The seeking self experiences a fundamental sense of lack - lack of time, lack of skill, lack of safety/security, lack of support, lack of connection, lack of recognition, lack of ease, lack of fun and joy, lack of satisfaction, lack of power, lack of hope. It attributes this sense of lack to something missing here/now in the mind, body, world, or self. 

The satisfied self experiences a fundamental sense of satisfaction - nothing is missing or needed that is not present here/now, and what is present now is not needed as the source of satisfaction and well-being. Its source of satisfaction comes from nothing in the mind, body, or world, but from its very self - pure Being being aware, and recognizing its infinite, eternal, imperturbable, open, knowing nature - pure consciousness.

The seeking self looks to everything but itself for satisfaction, imagining, believing and feeling that its self is inherently lacking. Thus, it overlooks the only source of true, stable, reliable, satisfaction. At best, it finds temporary satisfaction when something or someone appears that it believed and felt it needed and its seeking comes temporarily to an end. It attributes its satisfaction to the object, other, or situation, rather than to the absence of seeking.

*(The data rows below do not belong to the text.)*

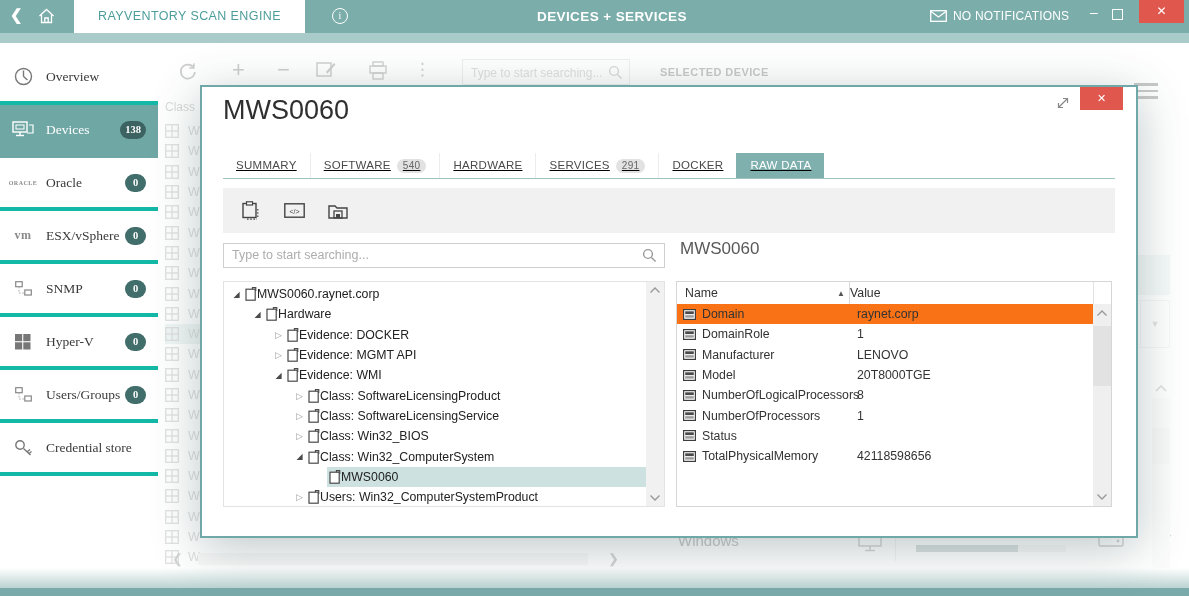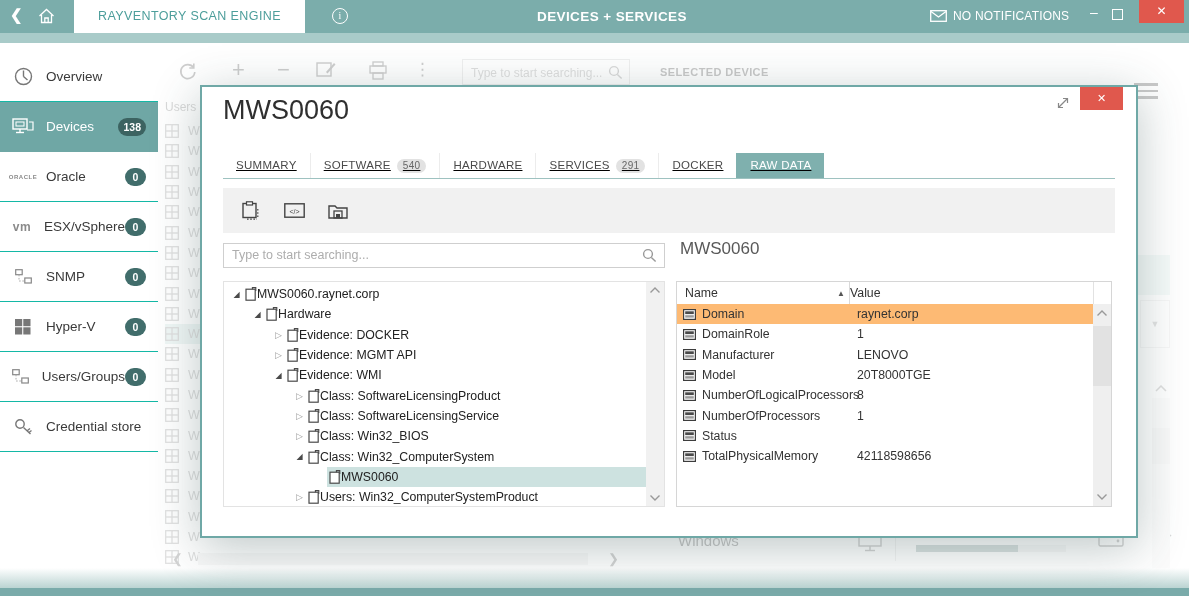--- a/index.html
+++ b/index.html
@@ -17,21 +17,21 @@
   .tb-title{position:absolute;left:537px;top:0;line-height:33px;color:#fff;font-weight:bold;font-size:13.5px;letter-spacing:.4px;}
   .tb-mail{position:absolute;left:930px;top:10px;}
   .tb-notif{position:absolute;left:953px;top:0;line-height:33px;color:#fff;font-size:12px;letter-spacing:.2px;}
   .tb-min{position:absolute;left:1090px;top:4px;color:#fff;font-size:14px;}
   .tb-max{position:absolute;left:1112px;top:9px;width:9px;height:9px;border:1.4px solid #fff;}
   .tb-close{position:absolute;left:1139px;top:0;width:45px;height:23px;background:#e0584d;color:#fff;
     font-size:12px;text-align:center;line-height:23px;}
   .substrip{position:absolute;left:0;top:33px;width:1189px;height:10px;background:#a9cbc9;z-index:19;}
   
   .sidebar{position:absolute;left:0;top:43px;width:158px;height:553px;background:#fff;z-index:6;}
-  .sb-item{position:relative;height:49px;border-bottom:1px solid #14b8a6;display:flex;align-items:center;}
+  .sb-item{position:relative;height:49px;border-bottom:4px solid #14b8a6;display:flex;align-items:center;font-family:Liberation Serif, serif;}
   .sb-item:first-child{margin-top:8px;border-top:1px solid transparent;}
   .sb-icon{width:46px;display:flex;justify-content:center;align-items:center;color:#777;}
   .sb-label{font-size:13.5px;color:#3a3a3a;flex:1;}
   .sb-badge{margin-right:12px;min-width:11px;padding:0 5px;height:18px;border-radius:10px;background:#416d6b;
     color:#fff;font-size:10.5px;line-height:18px;text-align:center;font-weight:bold;}
   .sb-item.active{background:#6fa7a5;border-bottom-color:#6fa7a5;}
   .sb-item.active .sb-label{color:#fff;}
   .sb-item.active .sb-icon{color:#fff;}
   .sb-item.active .sb-badge{background:#3c6361;}
   .logo-text{font-size:6px;letter-spacing:.5px;color:#8a8a8a;font-weight:bold;}
@@ -110,21 +110,21 @@
   .d-title{position:absolute;left:478px;top:152px;font-size:17px;color:#595959;}
   .d-table{position:absolute;left:474px;top:194px;width:436px;height:226px;border:1px solid #d6d6d6;
     box-sizing:border-box;overflow:hidden;}
   .d-head{display:flex;height:22px;border-bottom:1px solid #c4c4c4;align-items:center;font-size:12.3px;color:#333;}
   .d-head .c1{width:172px;padding-left:8px;box-sizing:border-box;display:flex;align-items:center;}
   .d-head .c1 .sort{margin-left:auto;margin-right:4px;font-size:8px;color:#555;}
   .d-head .c2{flex:1;border-left:1px solid #d9d9d9;padding-left:0;height:100%;line-height:22px;}
   .d-head .csp{width:17px;height:100%;border-left:1px solid #e2e2e2;}
   .d-rows{position:absolute;left:0;top:22px;right:18px;}
   .d-row{height:20.3px;display:flex;align-items:center;font-size:12.3px;color:#333;}
-  .d-row.sel{background:#fdba74;}
+  .d-row.sel{background:#f97316;}
   .d-row .c1{width:172px;padding-left:6px;box-sizing:border-box;display:flex;align-items:center;gap:6px;}
   .d-row .c2{flex:1;padding-left:8px;}
   .d-vscroll{position:absolute;right:0;top:22px;bottom:0;width:18px;background:#efefef;}
   .d-vscroll .chev{position:absolute;left:3px;}
   .d-vscroll .chev.up{top:5px;} .d-vscroll .chev.dn{bottom:5px;}
   .d-vscroll .thumb{position:absolute;left:0;top:22px;width:18px;height:60px;background:#e2e2e2;}
   svg{display:block;}
 </style>
 </head>
 <body>
@@ -274,21 +274,21 @@
           </span>
         </div>
         <div class="sel-label">SELECTED DEVICE</div>
         <div class="sel-name">MWS0060</div>
         <div class="burger">
             <div></div>
             <div></div>
             <div></div>
           </div>
       </div>
-      <div class="type-hdr">Users</div>
+      <div class="type-hdr">Class</div>
       <div class="bgrows" id="bg-rows">
           <div class="bgrow">
             <span>
               <svg width="14" height="14" viewBox="0 0 14 14">
                 <rect x="0.7" y="0.7" width="12.6" height="12.6" fill="none" stroke="#999" stroke-width="1.2"></rect>
                 <line x1="7" y1="1" x2="7" y2="13" stroke="#999" stroke-width="1.2"></line>
                 <line x1="1" y1="7" x2="13" y2="7" stroke="#999" stroke-width="1.2"></line>
               </svg>
             </span>
             <span class="w">W</span>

Notice, the seeking self appears and disappears; comes and goes. It is not present all the time. Yet the satisfied self, consciousness itself, is ever-present, knowing and touching all experience, while being made of no experience. It is what is knowing the appearance and disappearance of the seeking self. When the seeking self stops seeking temporarily, the ever-present satisfied self shines in experience. 

The ever-present, satisfied self is present, yet overlooked and apparently veiled when the seeking self appears. It is what is knowing the sense of lack and the seeking. Thus, the satisfied self remains itself and present when the seeking self appears. It needs nothing, including the disappearance of the seeking self to know itself, to be aware of itself, to recognize and be in touch with itself. It is the knowing with which all experience is known, from the darkest, despairing depression (the seeking self) to the deepest joy and bliss (the satisfied self). It is the awareness in which all experience is appearing, with which it is being known, and, ultimately out of which it is being made. It is consciousness itself.

Which of these of our true self? The appearing and disappearing seeking self or the ever-present satisfied self this is knowing the coming and going of the seeking self?

Know thyself!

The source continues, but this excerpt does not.